= WHAT YOU ARE ASKED TO DO =
Up to and including the line with "(208, 104) none", restate every line of the records below word for word, from the first line on, leaving out the pictures.

START SOURCE DATA

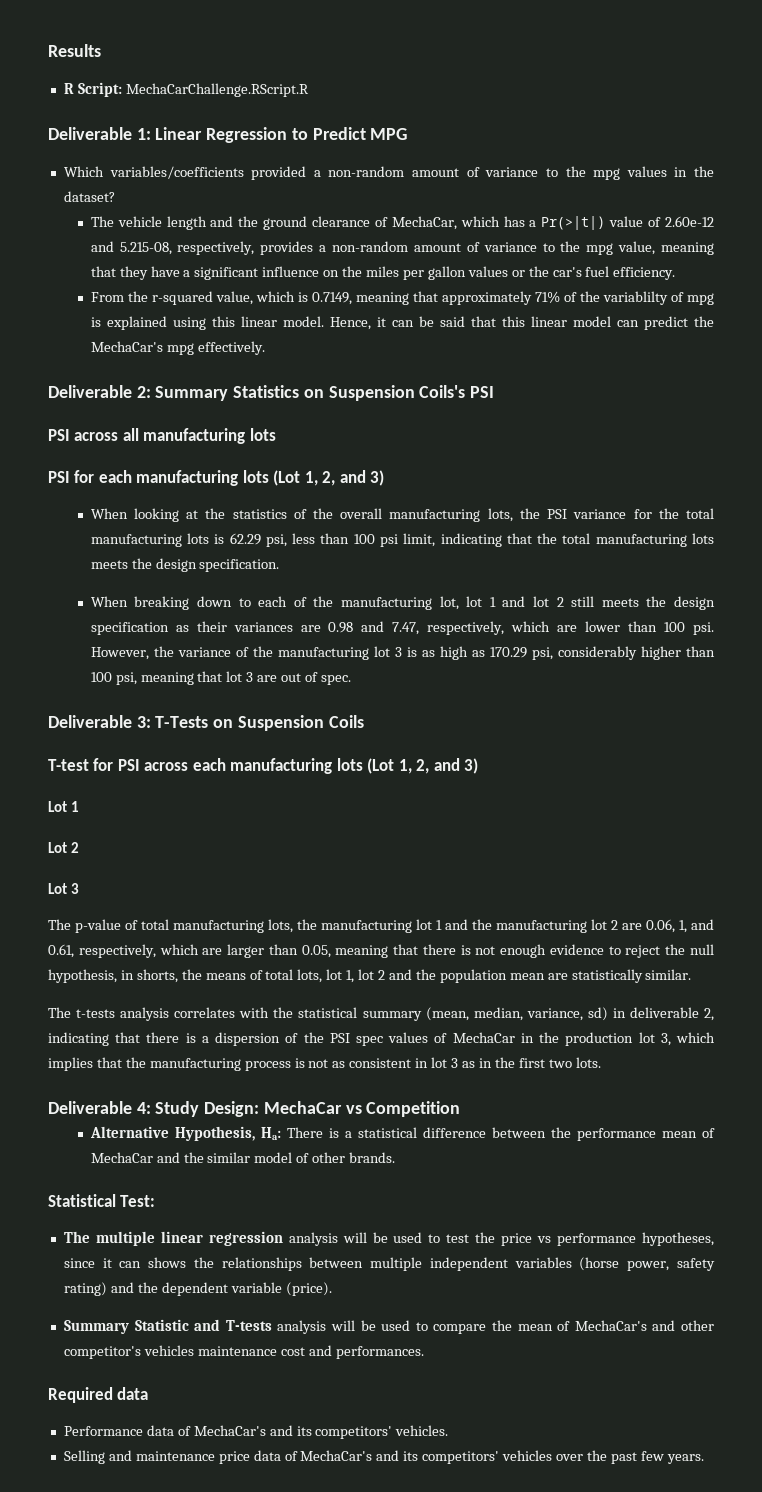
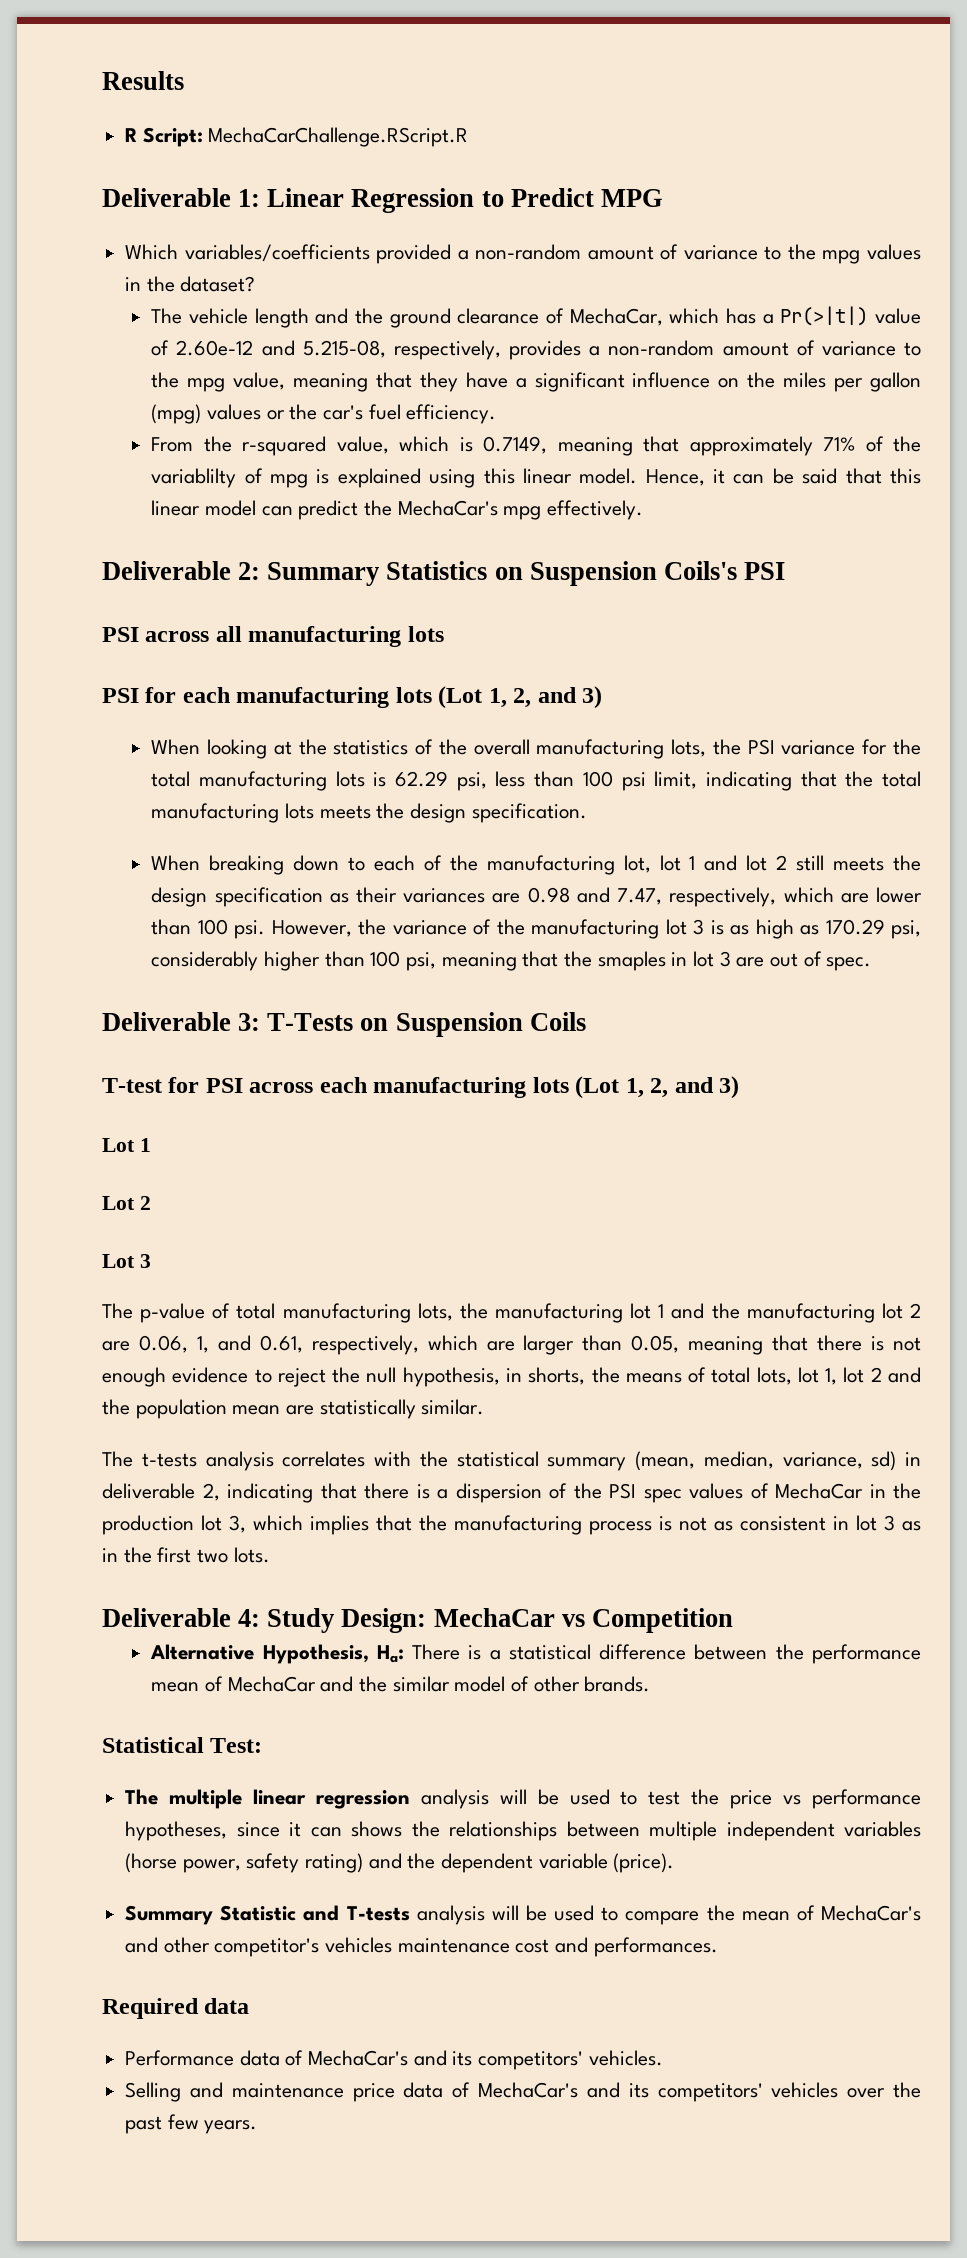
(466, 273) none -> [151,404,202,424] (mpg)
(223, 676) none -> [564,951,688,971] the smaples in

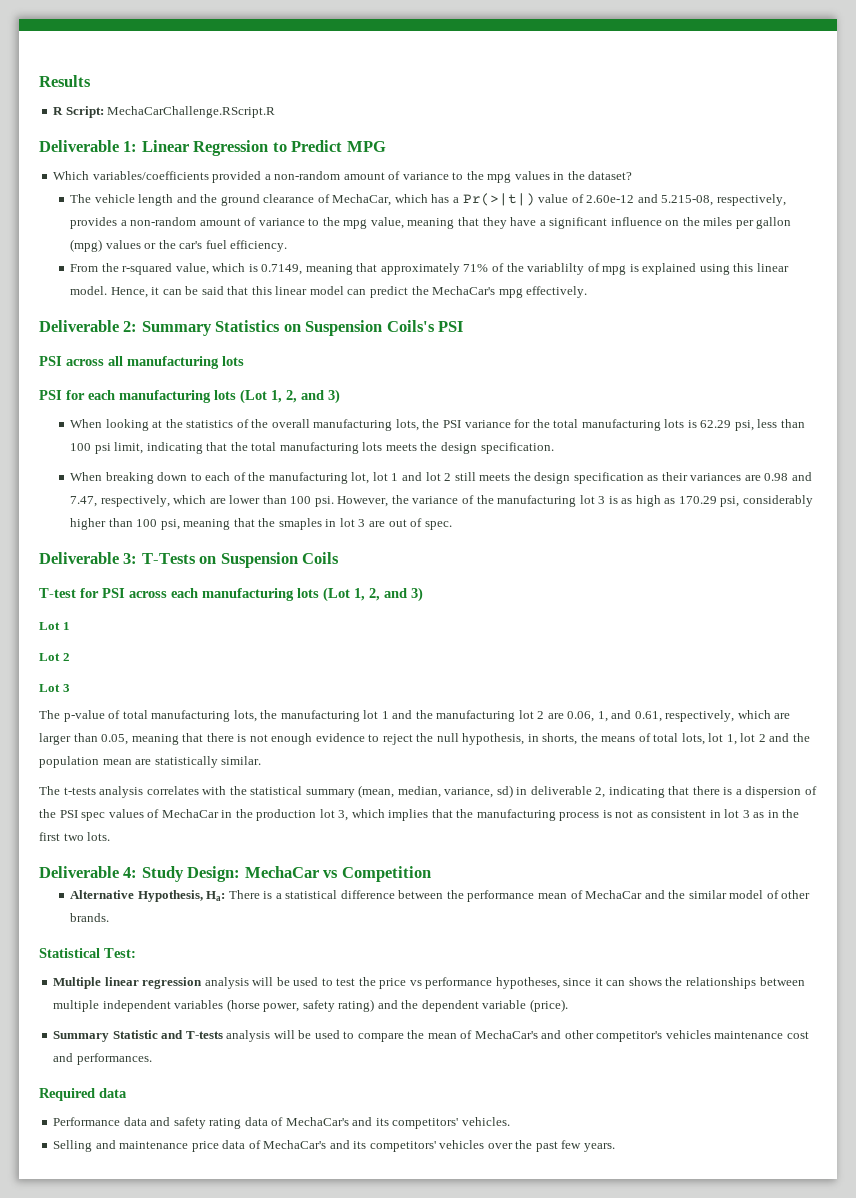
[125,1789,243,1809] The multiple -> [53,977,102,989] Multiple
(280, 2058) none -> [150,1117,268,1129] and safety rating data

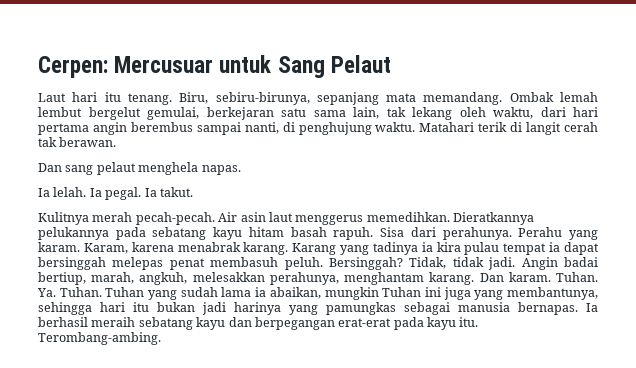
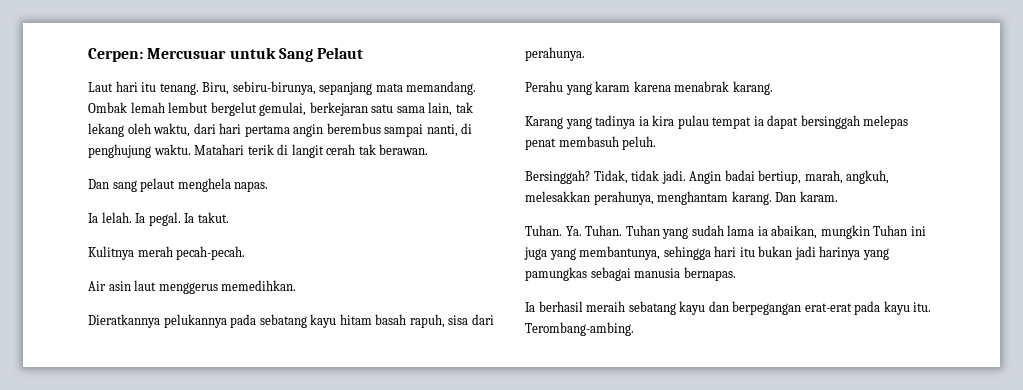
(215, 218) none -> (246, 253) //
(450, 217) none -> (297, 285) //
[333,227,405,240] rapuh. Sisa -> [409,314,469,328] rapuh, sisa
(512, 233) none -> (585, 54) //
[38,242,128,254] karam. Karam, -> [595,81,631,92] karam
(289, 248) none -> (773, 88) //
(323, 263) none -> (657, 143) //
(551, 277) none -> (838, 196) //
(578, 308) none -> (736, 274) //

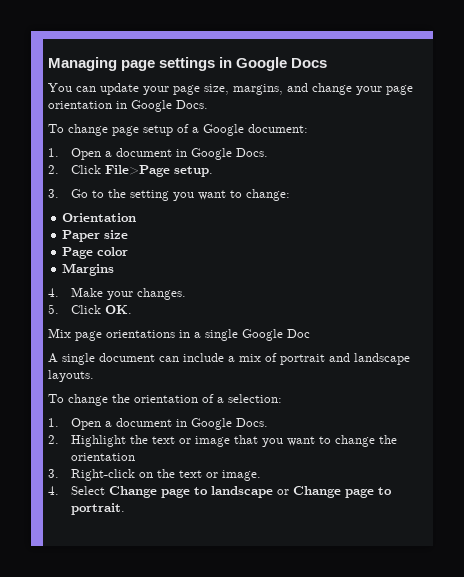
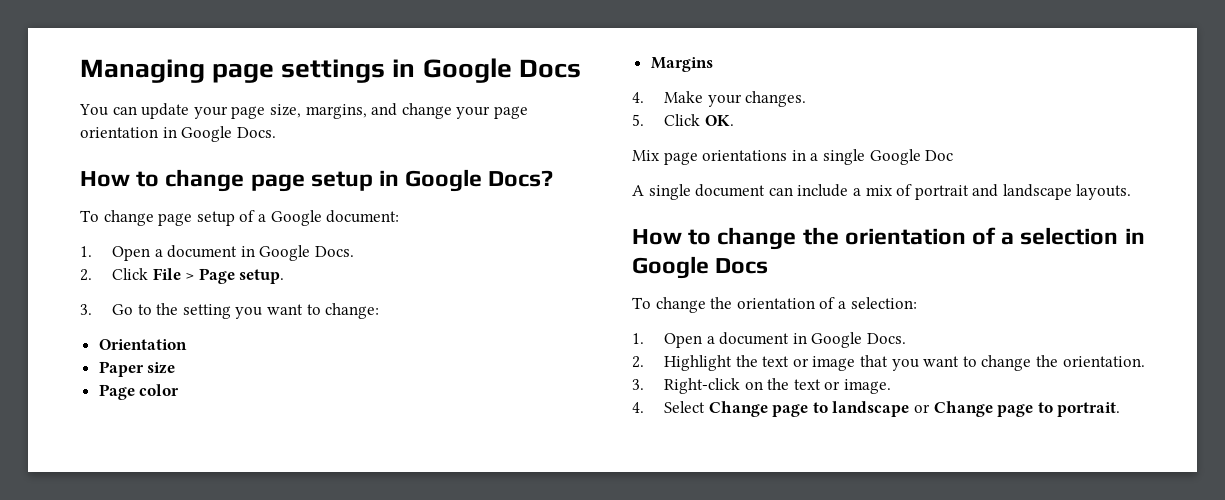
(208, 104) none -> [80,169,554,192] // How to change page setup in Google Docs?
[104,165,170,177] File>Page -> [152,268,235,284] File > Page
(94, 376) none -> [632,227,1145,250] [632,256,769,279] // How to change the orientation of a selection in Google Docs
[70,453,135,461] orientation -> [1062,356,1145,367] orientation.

END SOURCE DATA

= SOLUTION FOR THIS PROBLEM =
(466, 273) none -> [151,404,202,424] (mpg)
(223, 676) none -> [564,951,688,971] the smaples in

[125,1789,243,1809] The multiple -> [53,977,102,989] Multiple
(280, 2058) none -> [150,1117,268,1129] and safety rating data

(215, 218) none -> (246, 253) //
(450, 217) none -> (297, 285) //
[333,227,405,240] rapuh. Sisa -> [409,314,469,328] rapuh, sisa
(512, 233) none -> (585, 54) //
[38,242,128,254] karam. Karam, -> [595,81,631,92] karam
(289, 248) none -> (773, 88) //
(323, 263) none -> (657, 143) //
(551, 277) none -> (838, 196) //
(578, 308) none -> (736, 274) //

(208, 104) none -> [80,169,554,192] // How to change page setup in Google Docs?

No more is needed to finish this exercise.